WORK REQUEST: Gather every line in the records below that contains the word "Roll".

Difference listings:
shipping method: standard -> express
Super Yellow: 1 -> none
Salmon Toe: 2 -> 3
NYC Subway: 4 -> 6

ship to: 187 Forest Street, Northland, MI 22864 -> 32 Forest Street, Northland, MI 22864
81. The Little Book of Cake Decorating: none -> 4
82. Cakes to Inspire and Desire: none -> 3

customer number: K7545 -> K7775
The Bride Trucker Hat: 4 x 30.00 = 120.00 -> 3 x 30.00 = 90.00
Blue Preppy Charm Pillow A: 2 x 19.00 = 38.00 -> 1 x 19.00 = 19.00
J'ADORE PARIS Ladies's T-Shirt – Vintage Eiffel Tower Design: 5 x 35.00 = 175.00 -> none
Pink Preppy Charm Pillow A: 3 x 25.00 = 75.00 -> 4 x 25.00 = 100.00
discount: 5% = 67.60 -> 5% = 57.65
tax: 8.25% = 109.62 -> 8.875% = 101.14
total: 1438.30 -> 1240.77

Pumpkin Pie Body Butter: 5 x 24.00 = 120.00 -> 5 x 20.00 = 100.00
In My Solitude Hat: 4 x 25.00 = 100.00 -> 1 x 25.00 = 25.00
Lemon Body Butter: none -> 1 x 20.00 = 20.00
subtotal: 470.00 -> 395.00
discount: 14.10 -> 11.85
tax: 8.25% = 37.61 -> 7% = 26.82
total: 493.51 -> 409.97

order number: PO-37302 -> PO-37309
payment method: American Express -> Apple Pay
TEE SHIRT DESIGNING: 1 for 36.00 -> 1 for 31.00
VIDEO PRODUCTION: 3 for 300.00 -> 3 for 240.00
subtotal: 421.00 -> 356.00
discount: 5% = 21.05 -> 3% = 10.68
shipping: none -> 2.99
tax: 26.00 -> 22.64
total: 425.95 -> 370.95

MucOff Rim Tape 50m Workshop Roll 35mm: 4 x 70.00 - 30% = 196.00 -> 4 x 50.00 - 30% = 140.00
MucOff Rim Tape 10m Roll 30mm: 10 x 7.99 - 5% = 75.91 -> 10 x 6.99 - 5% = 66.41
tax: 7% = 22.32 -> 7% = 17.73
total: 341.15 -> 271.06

WORKED SOLUTION:
MucOff Rim Tape 50m Workshop Roll 35mm: 4 x 70.00 - 30% = 196.00 -> 4 x 50.00 - 30% = 140.00
MucOff Rim Tape 10m Roll 30mm: 10 x 7.99 - 5% = 75.91 -> 10 x 6.99 - 5% = 66.41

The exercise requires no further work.